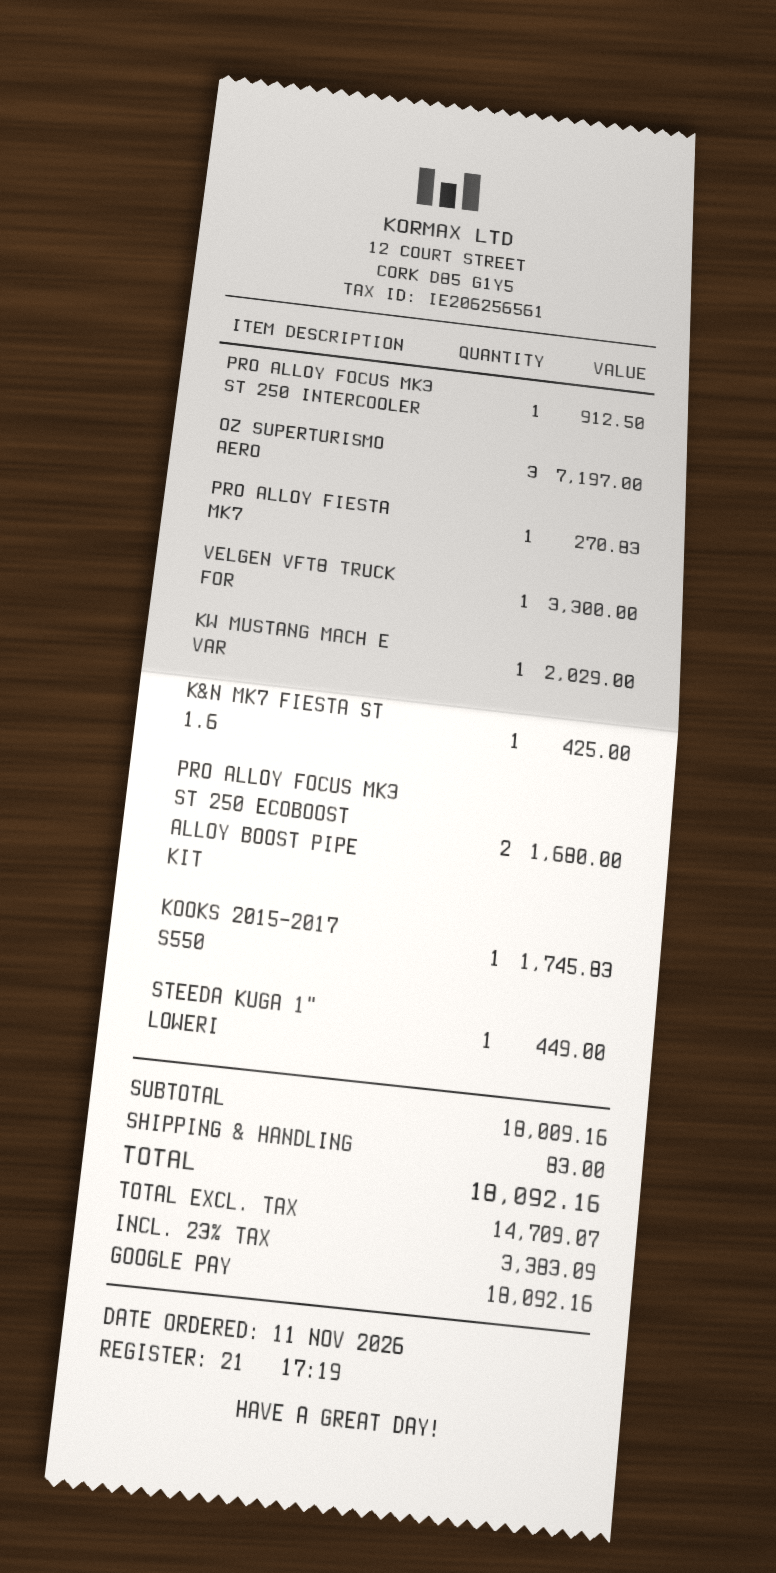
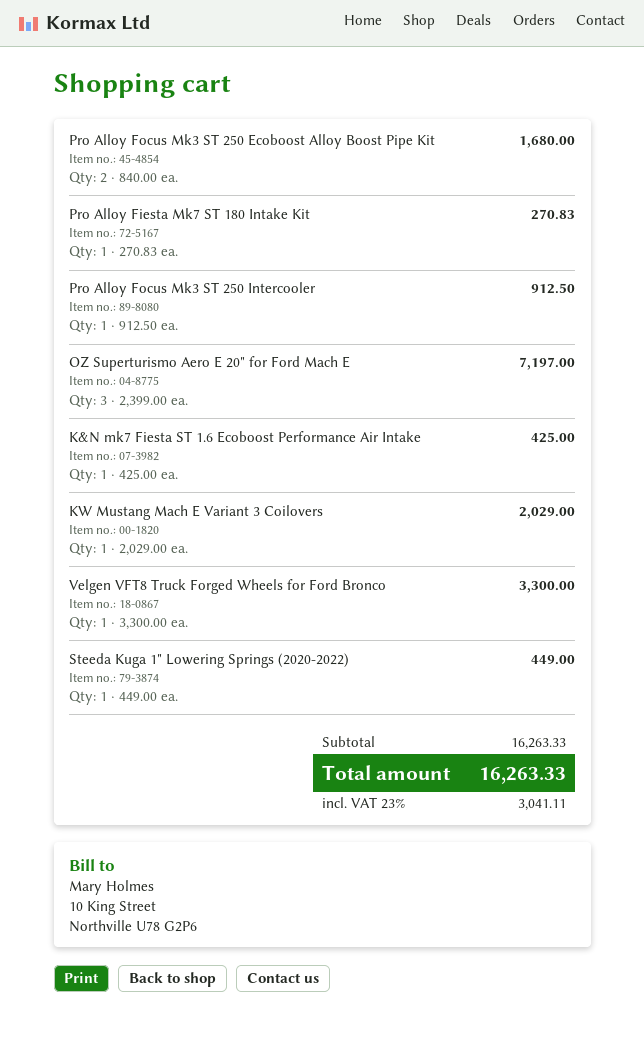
KOOKS 2015-2017 S550: 1 for 1745.83 -> none
subtotal: 18009.16 -> 16263.33
shipping: 83.00 -> none
tax: 23% = 3383.09 -> 23% = 3041.11
total: 18092.16 -> 16263.33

• • • •

Task goal: Everything from the line containing "subtotal: 18009.16 -> 16263.33" to the bottom of the listing is to be set down exactly; leave out all other lines.

Exercise solution:
subtotal: 18009.16 -> 16263.33
shipping: 83.00 -> none
tax: 23% = 3383.09 -> 23% = 3041.11
total: 18092.16 -> 16263.33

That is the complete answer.